- [WHAT YOU HAVE TO DO]: Some lines in the entries contain the word "bold". Copy all of them.

- [INPUT DATA]:
====
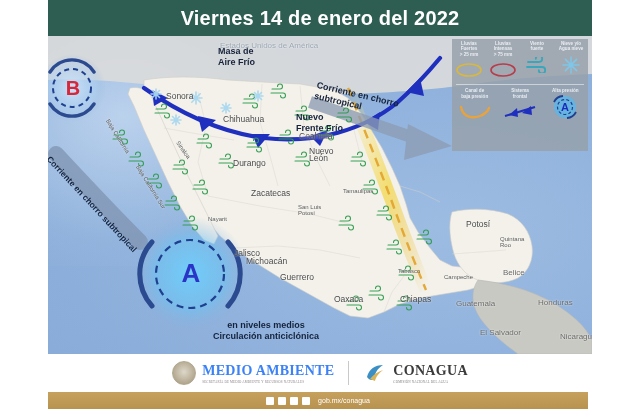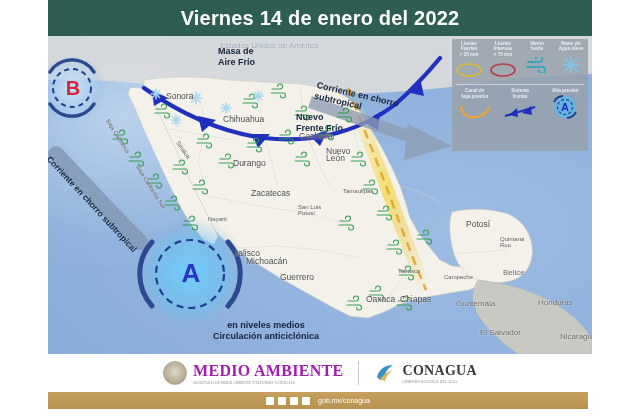--- a/index.html
+++ b/index.html
@@ -358,7 +358,7 @@
     <div class="lbl big" style="left:243px;top:95px;margin-left:8px;">Coahuila</div>
     <div class="lbl big" style="left:185px;top:122px;">Durango</div>
     <div class="lbl big" style="left:203px;top:152px;">Zacatecas</div>
-    <div class="lbl big" style="left:278px;top:112px;width:26px;white-space:normal;line-height:7px;">Nuevo León</div>
+    <div class="lbl big" style="left:261px;top:112px;width:26px;white-space:normal;line-height:7px;">Nuevo León</div>
     <div class="lbl" style="left:295px;top:152px;">Tamaulipas</div>
     <div class="lbl" style="left:250px;top:168px;width:30px;white-space:normal;line-height:6px;">San Luis Potosí</div>
     <div class="lbl" style="left:160px;top:180px;">Nayarit</div>

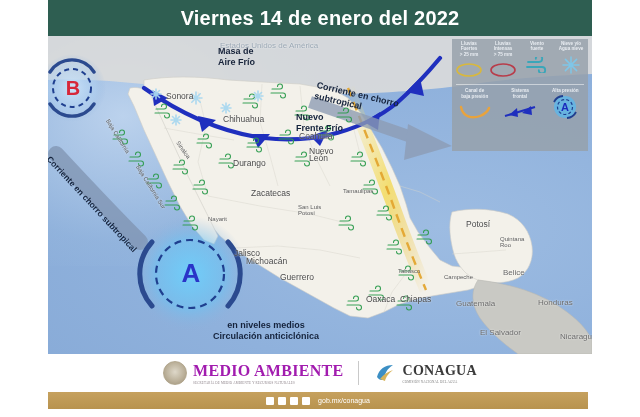--- a/index.html
+++ b/index.html
@@ -365,7 +365,7 @@
     <div class="lbl big" style="left:186px;top:212px;">Jalisco</div>
     <div class="lbl big" style="left:198px;top:220px;">Michoacán</div>
     <div class="lbl big" style="left:232px;top:236px;">Guerrero</div>
-    <div class="lbl big" style="left:286px;top:258px;margin-left:32px;">Oaxaca</div>
+    <div class="lbl big" style="left:286px;top:258px;">Oaxaca</div>
     <div class="lbl big" style="left:352px;top:258px;">Chiapas</div>
     <div class="lbl" style="left:350px;top:232px;">Tabasco</div>
     <div class="lbl" style="left:396px;top:238px;">Campeche</div>

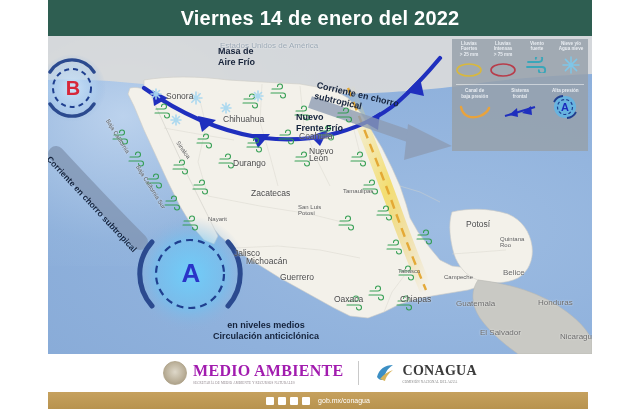--- a/index.html
+++ b/index.html
@@ -60,7 +60,7 @@
         background:radial-gradient(circle at 50% 45%,#e7e2d7 0%,#c9c0ad 55%,#8d8showing 100%);
         background:radial-gradient(circle at 50% 45%,#ded8c9 0%,#b9ae97 60%,#9b8f77 100%);
         border:1px solid #b3a88f;}
-  .ma-name{color:#a21caf;font-size:16px;font-weight:bold;letter-spacing:.3px;
+  .ma-name{color:#3b82f6;font-size:14px;font-weight:bold;letter-spacing:.3px;
            font-family:"Liberation Serif","DejaVu Serif",serif;}
   .ma-sub{color:#8a7f86;font-size:3.2px;letter-spacing:.2px;margin-top:1px;
           font-family:"Liberation Serif","DejaVu Serif",serif;}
====
- [EXERCISE RESPONSE]:
-  .ma-name{color:#a21caf;font-size:16px;font-weight:bold;letter-spacing:.3px;
+  .ma-name{color:#3b82f6;font-size:14px;font-weight:bold;letter-spacing:.3px;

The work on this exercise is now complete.